Proposal to amend the httpRange-14 resolution [revision]

After some feedback from Jonathan Rees and others, I have decided to
submit a revision of my previous proposal
(http://lists.w3.org/Archives/Public/www-tag/2012Mar/0085.html). The
revised text is below.

Tore Eriksson

===========

==Summary==

This proposal is by design an attempt to be as minimalistic as
possible. It focuses on representations of the probe URI and of some
specific link targets as the only bearers of descriptions, and the use
of URI-based data models, exemplified by RDF, to encode these
descriptions. Only information explicitly expressed in RDF is
considered.

Although it retracts the implicit semantics that arises from the
httpRange-14 resolution, it is agnostic to whether information
resources exists or how they are defined. If specific systems need to
define the class of information resources, they are free to do so.
Such semantics are not viewed as defining ones though.

This proposal is also concerned with how to encode documentation of
representations. This part is mostly a reminder of existing methods.

==Rationale==

For close to a decade, the discussions concerning the interface
between RDF and the World Wide Web has been focused on *how* resources
act when interfaced on the web, especially whether the representations
they provide are content-based or description-based. This is a
valuable discussion per se, but attempts to reach a consensus have
failed so far. This proposal intentionally tries to circumvent this
discussion since the discussion is orthogonal to the current problem
of how descriptions are found. As RDF is based on URIs for
identification of resources, and HTTP and other web protocols are
protocols for retrieving a representation given a URI, the necessary
tools for solving the problem are readily available.

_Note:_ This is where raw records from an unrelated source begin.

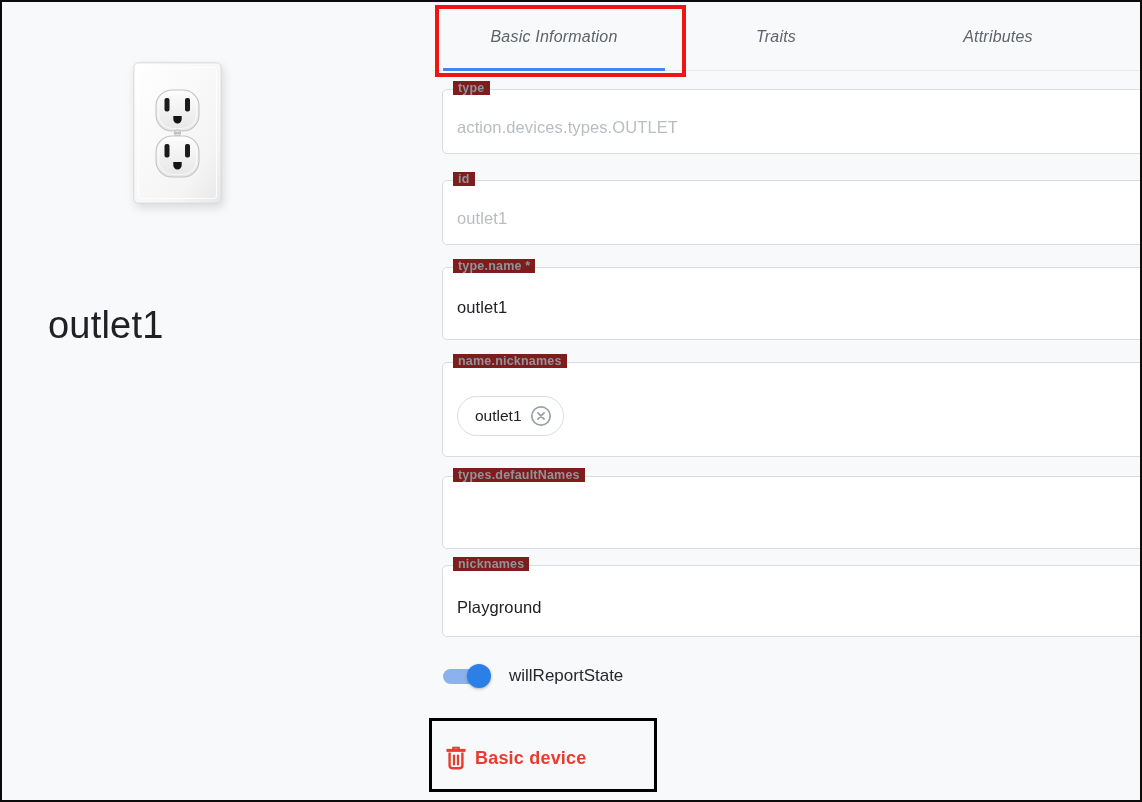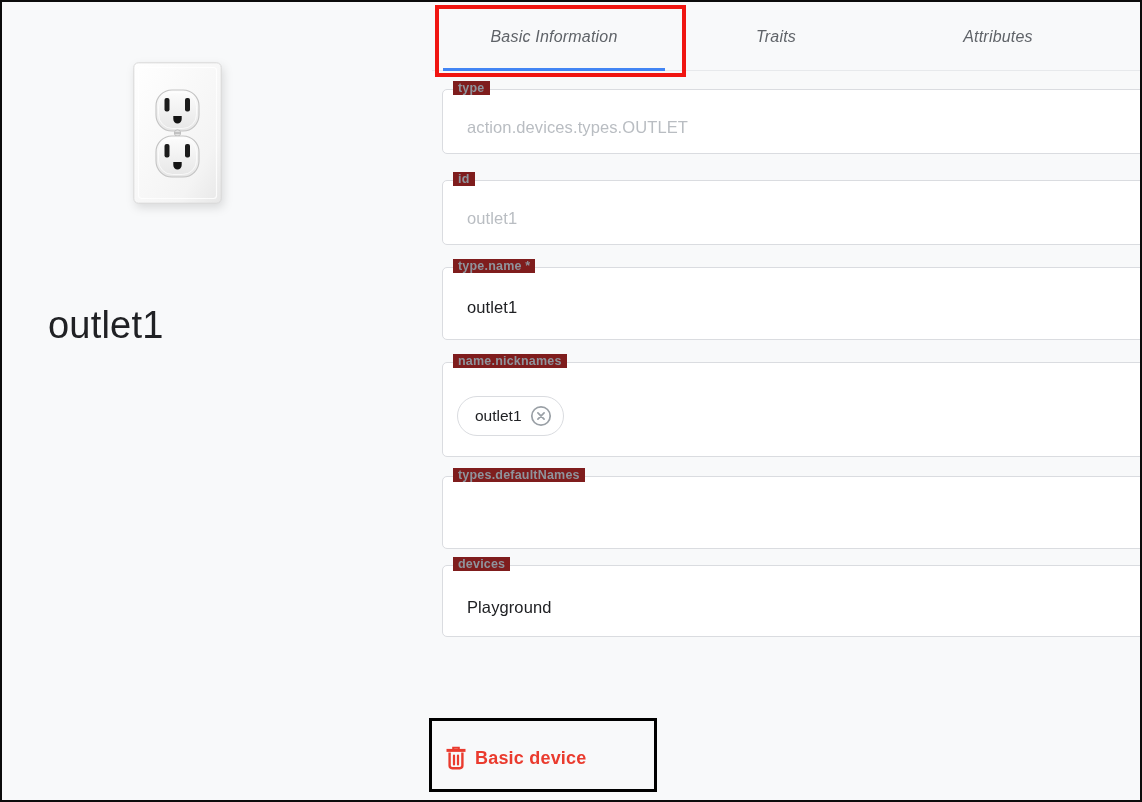"action.devices.types.OUTLET" .field-value { margin-left: 10px -> none }
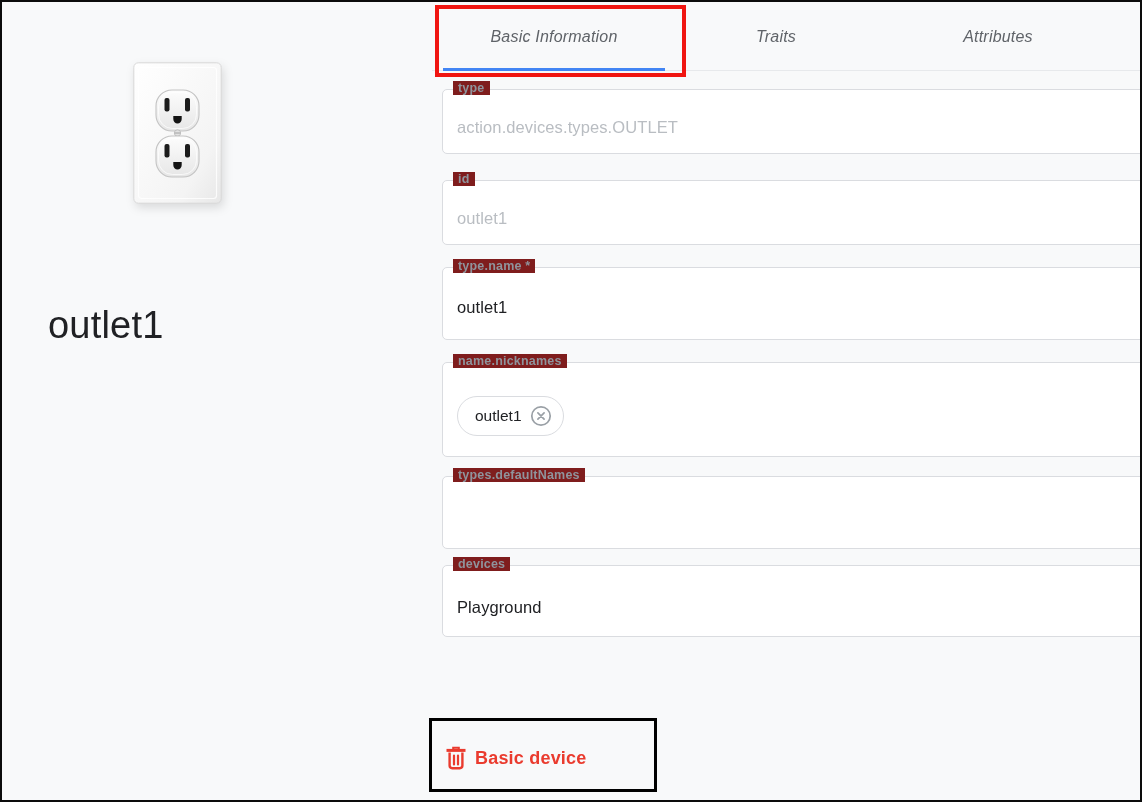"devices" span.field-label { text: devices -> nicknames }
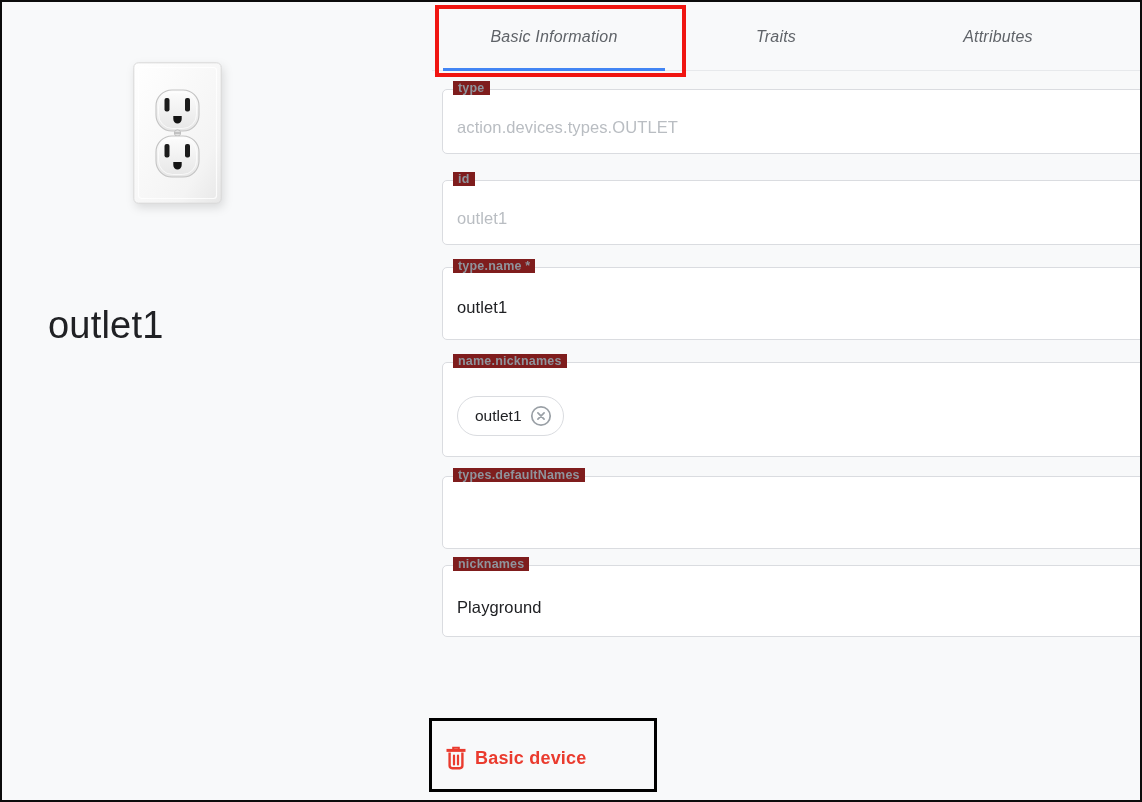"willReportState" div.toggle-row { html: none -> <div> <div> <span></span> <span></span> </div> <span>willReportState</span> </div> }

For web-accessible resources, the main method for documentation
discovery is to access the URI through the appropriate protocol. An
RDF graph or an equivalent object is then extracted from the
representation and the graph is checked for the explicit occurrence of
the probe URI. In the primary version of this proposal, any caching
and redirection that occurred is considered irrelevant. This proposal
also removes the need for a separate discussion for hash URIs and
content negotiation, since the methods described work equivalently in
those cases.

As many media types are unable to encode an RDF graph, a secondary
method that relies on links is also provided. These links can appear
in the HTTP response or within the retrieved representation. As it
would be premature to delimit the possible link relations at this
point, agents are allowed to add new link relations in the future.
When a link relation is encountered, the target URI is accessed and
information in the form of an RDF graph is extracted from any
representations retrieved.

The baseline document [1] only mentions URI documentation, but there
has also been requests to distinguish between URI documentation and
URI definitions. For completeness, a method for distinguishing these
is also provided, although this is not part of the main proposal. The
steps involved will be written within square brackets.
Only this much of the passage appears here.